In [1]:
import pandas as pd
from sklearn.model_selection import train_test_split

In [2]:
import torch
from torch import nn
from torch.utils.data import Dataset, DataLoader
from transformers import XLMRobertaTokenizer, XLMRobertaModel
import pandas as pd
import numpy as np
import torch.optim as optim
from sklearn.model_selection import train_test_split
from tqdm import tqdm
from torch.nn.parallel import DataParallel


class NewsDataset(Dataset):
    def __init__(self, data, tokenizer, max_length=16384):
        self.data = data
        self.tokenizer = tokenizer
        self.max_length = max_length

    def __len__(self):
        return len(self.data)

    def __getitem__(self, idx):
        text = self.data.loc[idx, "text"]
        kind = self.data.loc[idx, "kind"]
        score = self.data.loc[idx, "score"]

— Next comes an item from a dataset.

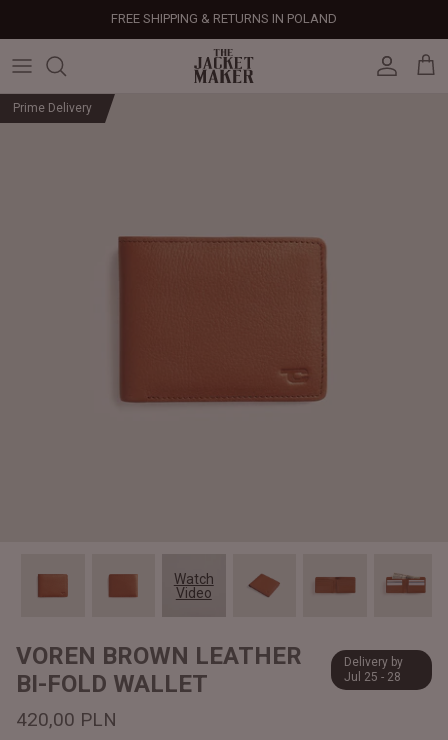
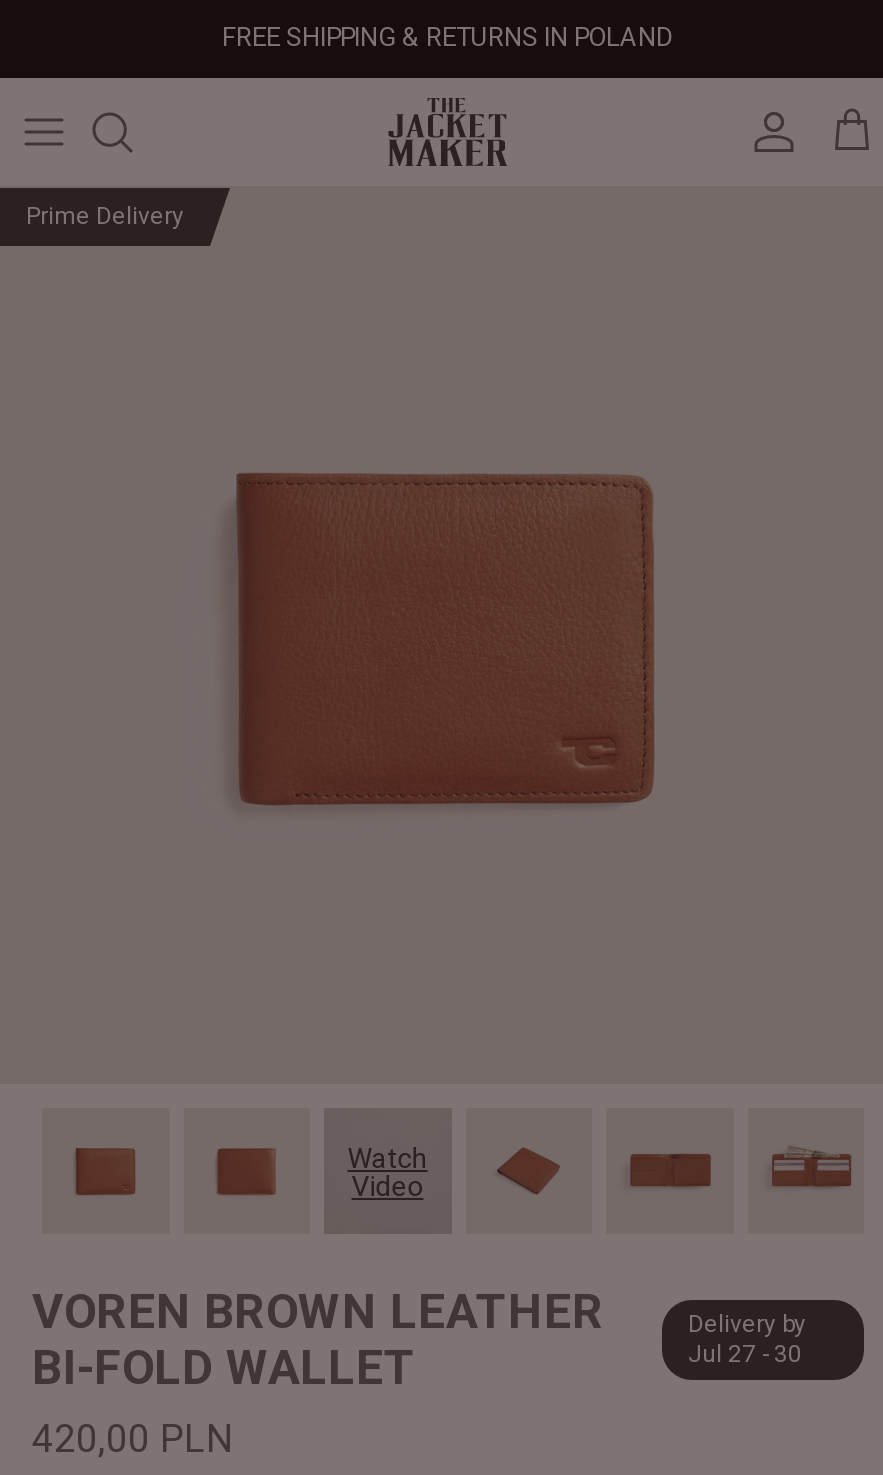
[344,670,401,684] Jul 25 - 28 -> [688,1341,802,1369] Jul 27 - 30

        encoding = self.tokenizer(
            text,
            return_tensors="pt",
            max_length=self.max_length,
            padding="max_length",
            truncation=True,
        )
        input_ids = encoding["input_ids"][0]
        attention_mask = encoding["attention_mask"][0]

        return {
            "input_ids": input_ids,
            "attention_mask": attention_mask,
            "kind": torch.tensor(kind, dtype=torch.long),
            "score": torch.tensor(
                score if not np.isnan(score) else 0.0, dtype=torch.float
            ),
        }


class MultiTaskXLMRoberta(nn.Module):
    def __init__(self, cache_dir=None):
        super(MultiTaskXLMRoberta, self).__init__()
        self.xlm_roberta = XLMRobertaModel.from_pretrained(
            "xlm-roberta-base", cache_dir=cache_dir
        )
        self.classification_head = nn.Linear(self.xlm_roberta.config.hidden_size, 2)
        self.regression_head = nn.Linear(self.xlm_roberta.config.hidden_size, 1)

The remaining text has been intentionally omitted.